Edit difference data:
━━━━━━━━━━━━━━━━
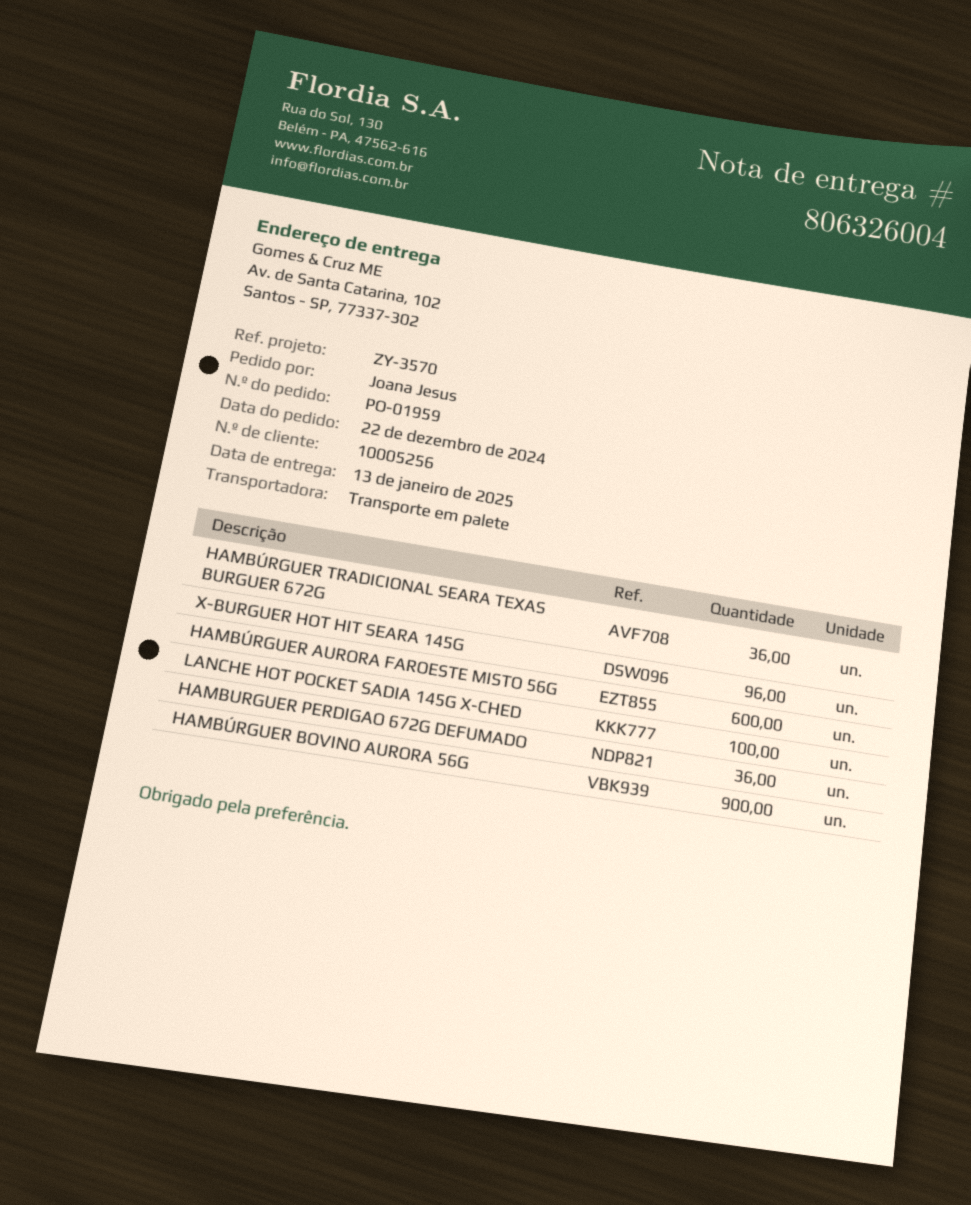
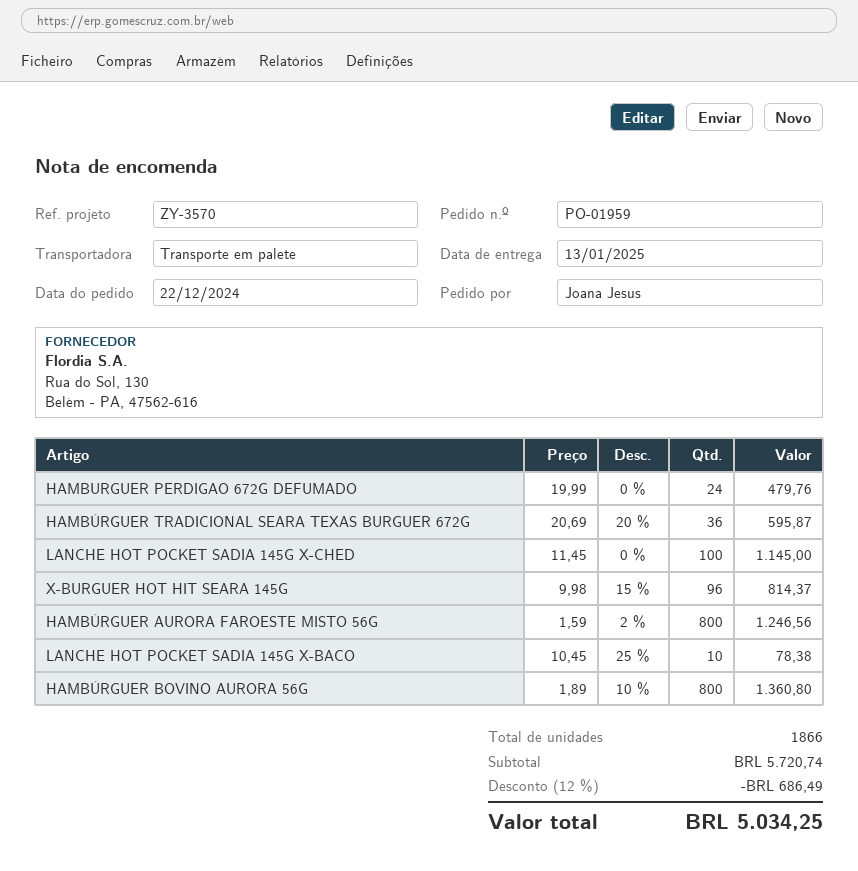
HAMBÚRGUER AURORA FAROESTE MISTO 56G: 600 -> 800
HAMBURGUER PERDIGAO 672G DEFUMADO: 36 -> 24
HAMBÚRGUER BOVINO AURORA 56G: 900 -> 800
LANCHE HOT POCKET SADIA 145G X-BACO: none -> 10

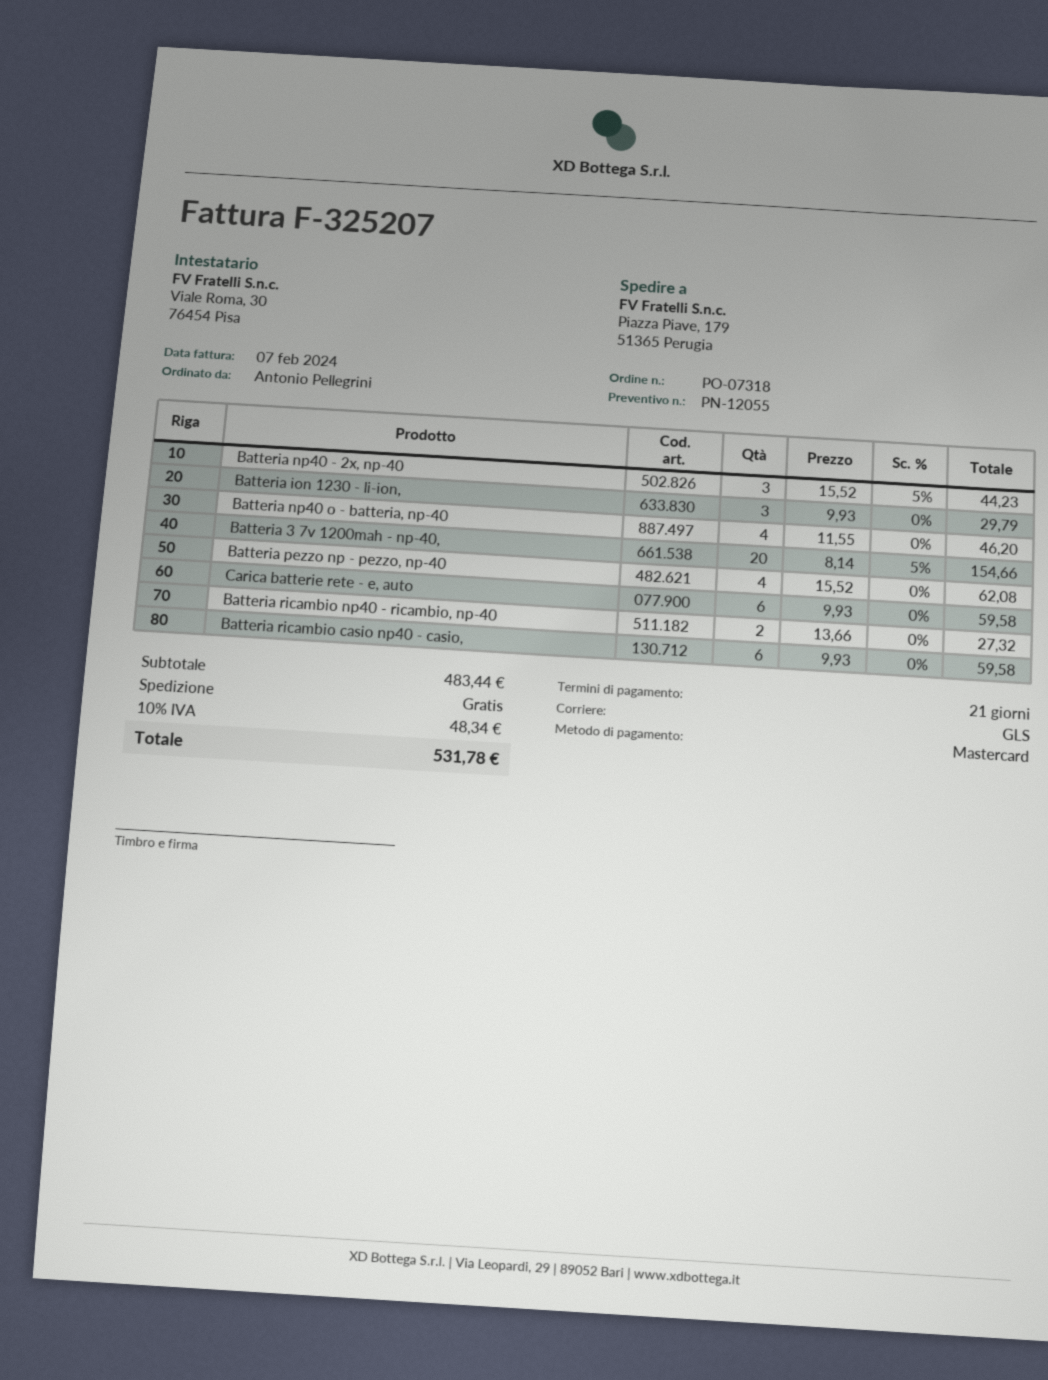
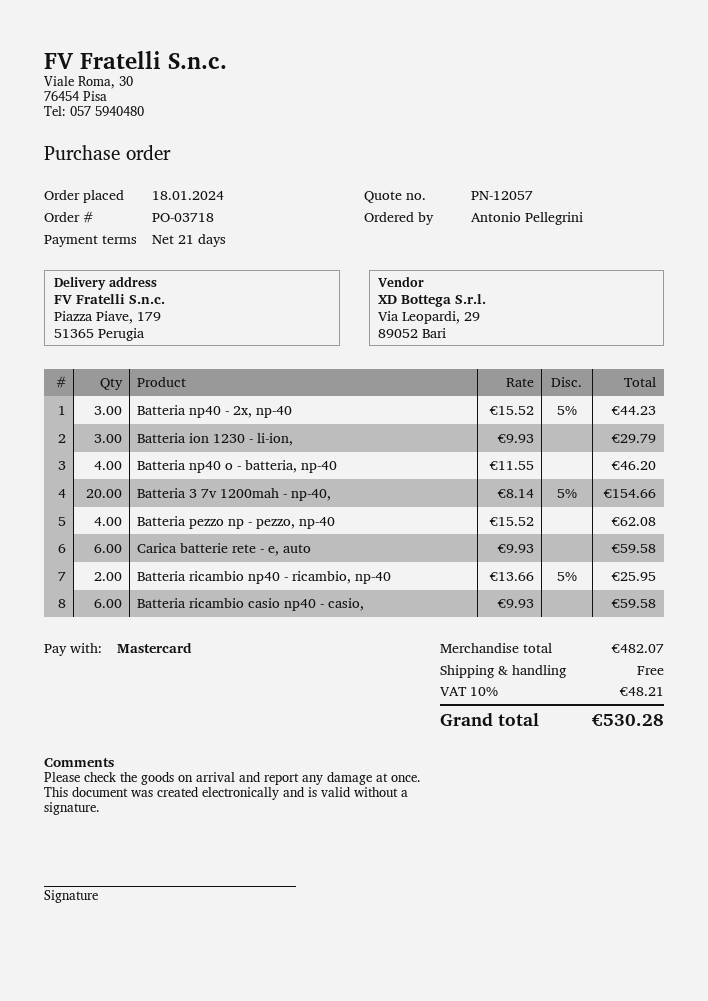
quote number: PN-12055 -> PN-12057
order number: PO-07318 -> PO-03718
Batteria ricambio np40 - ricambio, np-40: 2 x 13.66 = 27.32 -> 2 x 13.66 - 5% = 25.95
subtotal: 483.44 -> 482.07
tax: 10% = 48.34 -> 10% = 48.21
total: 531.78 -> 530.28

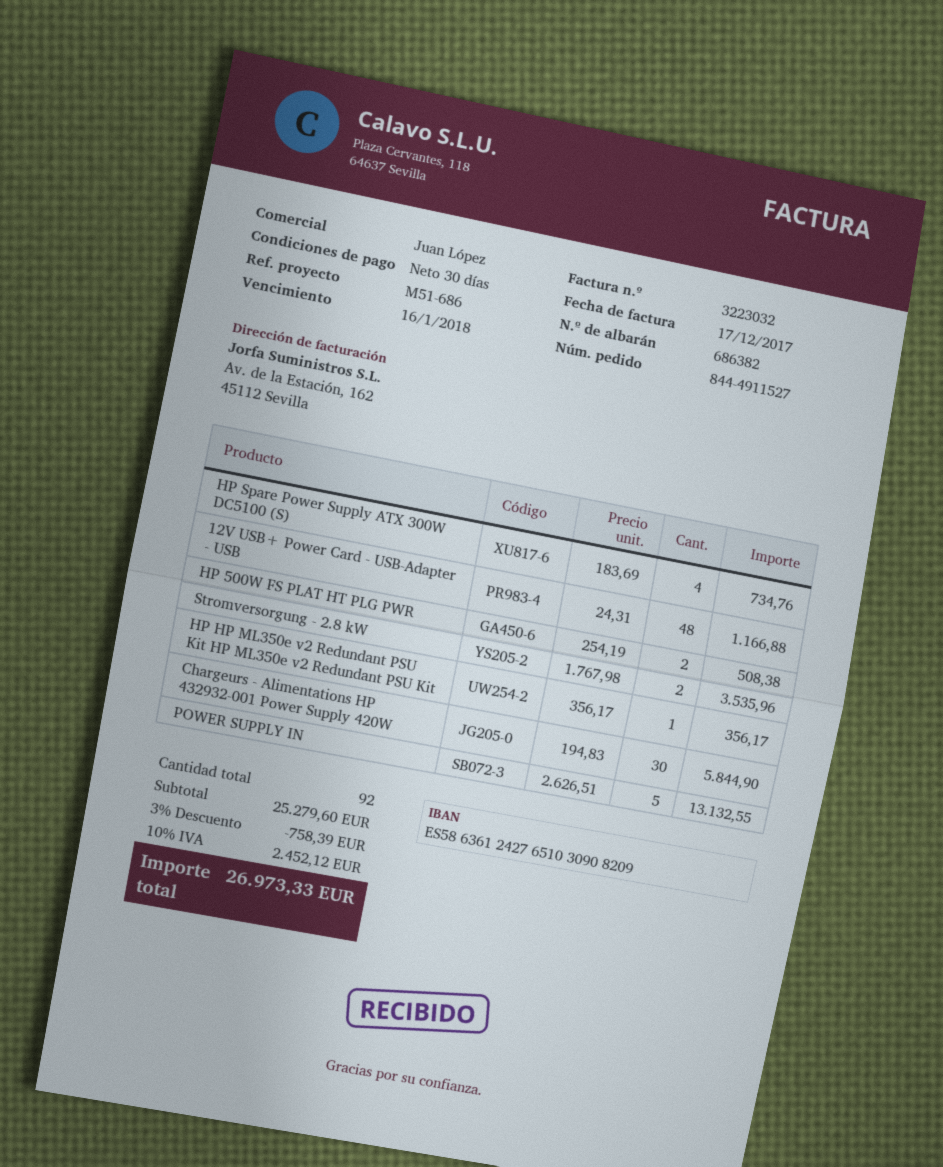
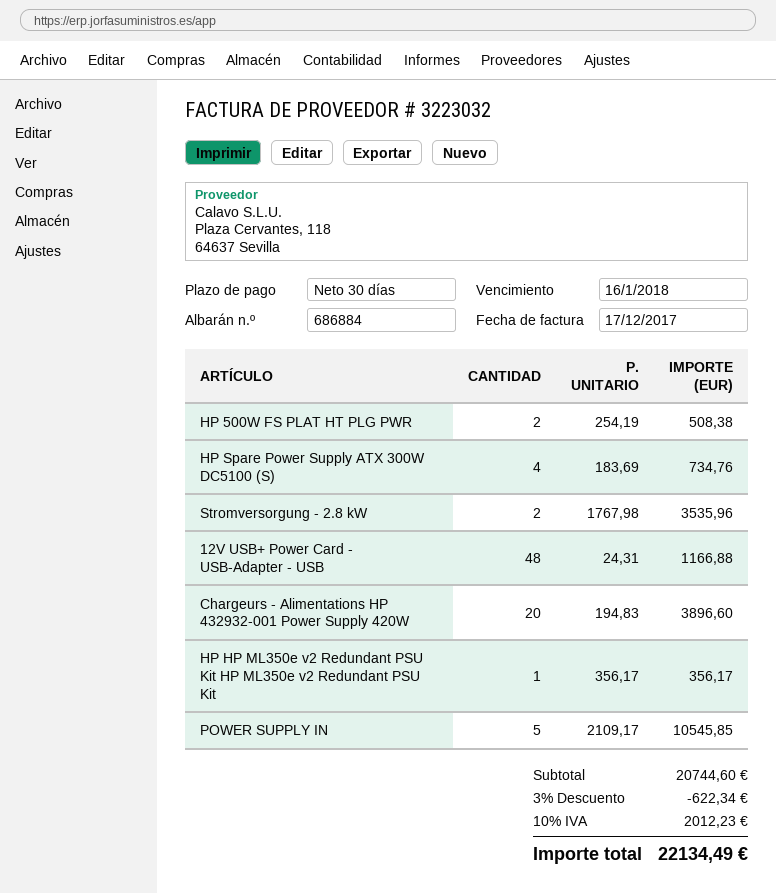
delivery note number: 686382 -> 686884
Chargeurs - Alimentations HP 432932-001 Power Supply 420W: 30 x 194.83 = 5844.90 -> 20 x 194.83 = 3896.60
POWER SUPPLY IN: 5 x 2626.51 = 13132.55 -> 5 x 2109.17 = 10545.85
subtotal: 25279.60 -> 20744.60
discount: 3% = 758.39 -> 3% = 622.34
tax: 10% = 2452.12 -> 10% = 2012.23
total: 26973.33 -> 22134.49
━━━━━━━━━━━━━━━━
The lines above that hold the word "subtotal" are the ones to copy.

subtotal: 483.44 -> 482.07
subtotal: 25279.60 -> 20744.60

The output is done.